Ферзь юбилейный
– Вот идёт навстречу, «а ля гер ком, а ля гер»! – язык его ещё был твёрд, но измочаленный авралами и после авральными банкетами мозг слегка заплетался и путал понятия. «Шерше ля фам» шла навстречу судьбе уверенной и лёгкой походкой двадцати пятилетней грации, задумчиво и слегка поэтично хмуря тонкие брови без следов насильственного вмешательства перманентного макияжа. Осмотр претендентки удобней начать с туфель на высоком и тонком каблуке, хотя взгляд, противоборствуя, норовит изменить порядок сбора необходимой информации, сбиваясь на такие второстепенные глаза. Сероглазая, в элегантных лодочках под цвет красной сумки и пары перчаток – продолжал настойчивый юбиляр. Взгляд, неловко скользнув по лодыжкам и бёдрам, выдав полного профана, отыгрался на пшеничной ниве волос красиво собранных в конский хвост. Сочные губы смелым мазком бесцветной помады обозначены на овале лица учительницы младших классов. В который раз проигнорировав грудь, шею и колени, пятидесятилетний ловелас майских кровей подвёл итоги беглого осмотра – восторженные для неё и сногсшибательные для него! Язык пристыл к нёбу, а учительница основ жизни русского языка уже в двух шагах от его редута, раззявившего жерла вытаращенных глаз и забывшего все слова команды «Пли!» Антоний лишь поднял руку, согнутую в локте, словно на давно забытом уроке, в давно забытой школе №1.

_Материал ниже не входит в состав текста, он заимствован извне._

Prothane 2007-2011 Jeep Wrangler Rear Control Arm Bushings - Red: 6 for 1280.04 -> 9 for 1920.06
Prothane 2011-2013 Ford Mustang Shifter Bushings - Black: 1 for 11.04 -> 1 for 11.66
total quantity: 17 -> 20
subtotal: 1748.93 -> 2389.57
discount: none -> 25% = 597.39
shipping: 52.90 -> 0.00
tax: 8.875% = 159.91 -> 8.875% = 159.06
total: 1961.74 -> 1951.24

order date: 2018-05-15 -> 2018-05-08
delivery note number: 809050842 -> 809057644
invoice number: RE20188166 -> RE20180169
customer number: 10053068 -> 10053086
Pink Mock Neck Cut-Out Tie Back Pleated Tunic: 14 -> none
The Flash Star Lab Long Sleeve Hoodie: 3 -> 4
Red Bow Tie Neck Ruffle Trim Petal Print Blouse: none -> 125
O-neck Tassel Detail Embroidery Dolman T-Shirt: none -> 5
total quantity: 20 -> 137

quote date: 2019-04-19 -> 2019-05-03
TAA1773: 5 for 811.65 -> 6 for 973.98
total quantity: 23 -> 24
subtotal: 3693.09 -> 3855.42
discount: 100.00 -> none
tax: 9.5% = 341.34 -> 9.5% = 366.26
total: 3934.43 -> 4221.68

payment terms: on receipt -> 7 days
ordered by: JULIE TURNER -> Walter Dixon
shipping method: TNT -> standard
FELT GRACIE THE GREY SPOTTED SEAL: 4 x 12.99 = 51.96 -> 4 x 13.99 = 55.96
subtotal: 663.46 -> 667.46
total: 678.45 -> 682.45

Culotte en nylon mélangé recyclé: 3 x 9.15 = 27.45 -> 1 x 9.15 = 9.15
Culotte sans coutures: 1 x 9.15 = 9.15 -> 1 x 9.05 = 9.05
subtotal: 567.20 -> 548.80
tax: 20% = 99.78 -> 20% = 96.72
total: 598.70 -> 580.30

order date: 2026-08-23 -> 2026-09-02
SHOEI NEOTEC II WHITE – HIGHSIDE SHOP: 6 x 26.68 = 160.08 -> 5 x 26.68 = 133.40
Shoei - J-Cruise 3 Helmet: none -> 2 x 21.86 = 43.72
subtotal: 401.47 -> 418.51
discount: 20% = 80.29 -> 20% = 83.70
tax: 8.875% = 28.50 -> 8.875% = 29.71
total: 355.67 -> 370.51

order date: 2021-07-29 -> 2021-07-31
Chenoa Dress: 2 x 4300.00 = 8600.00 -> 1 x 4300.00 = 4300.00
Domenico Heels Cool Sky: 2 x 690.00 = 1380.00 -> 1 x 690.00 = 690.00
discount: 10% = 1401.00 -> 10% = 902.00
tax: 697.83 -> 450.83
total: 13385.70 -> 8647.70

– Готовы отвечать, ещё не выйдя из угла задумчивости, спросила она.
– Рябоконь, Антоний Рябоконь, отчитался второгодник со стажем.
– Мелодия Антоновна, – прозвучало высоко и просто, и, видя его пиетет, смеясь пропела: – Кавалерова-Бельская. Замужнее колечко на её правой руке хохотало до слёз над неловким мазуриком. Впрочем, хохотало недолго, вдруг услышав нотки интереса и участия к мужчине с римским именным профилем патриция. Проглотив уязвлённое самолюбие и простив уже любимой Мелодии замужество, Рябоконь, расправив выглаженные плечи синего в полоску пиджака, пошёл выездным шагом вкруг объекта обожания. Одолжив из её рук портфель с тетрадями второго класса «Б», влюблённый как пятиклассник, забегая вперёд, начал рассказывать важную чушь о неважно прожитой жизни. Вспомнилось детство взаймы с редкими радостями с чужого плеча; поиск «той самой» девчонки и болезненные уколы впотьмах; шагреневая кожа желаний и мыльные пузыри обещаний… Проваленный экзамен семьи и отцовства, да пароход – белый словно облако и такой же призрачный, как улыбка удачи. Дым, пар, свистки и редкие пощёчины аплодисментов от снисходительной публики полупустого зала.
Она, Мелодия, сначала улыбалась, затем, по мере погружения в ауру понятного ей театра уездной жизни, стала внимательней поглядывать в глаза полные печали. Монолог, исчерпав себя, повис серебряной нитью меж ними. Порвать тонкую нить приязни ничего не стоило, но давно забытое томление под сердцем умоляло продлить беседу. «Ну и провожает некий мужчина учителя своей дочери или сына до дома, помогая нести тяжеленный от двоек портфель. Где здесь порок и моральное разложение носителя высокого звания? Что предосудительного в редких взглядах в душу собеседника? А то, что уже дважды не отняла руки из тёплой и надёжной ладони его, вполне простительная слабость… Забыла, когда Иван, вот так деликатно и нежно, брал мои ладони в свои и смотрел в глаза, шепча милую бессмыслицу, а потом целовал и глаза, и пальцы, согретые его теплом, его неподдельным чувством к самому близкому на всей земле человеку!»
Почти пришли, напомнило мстительное кольцо, обручем сдавливая грудь. Из окон дома студёные взгляды общественного мнения свысока наблюдали за тонкой паутинкой, готовой вот-вот разорваться от небывшего с ними счастья.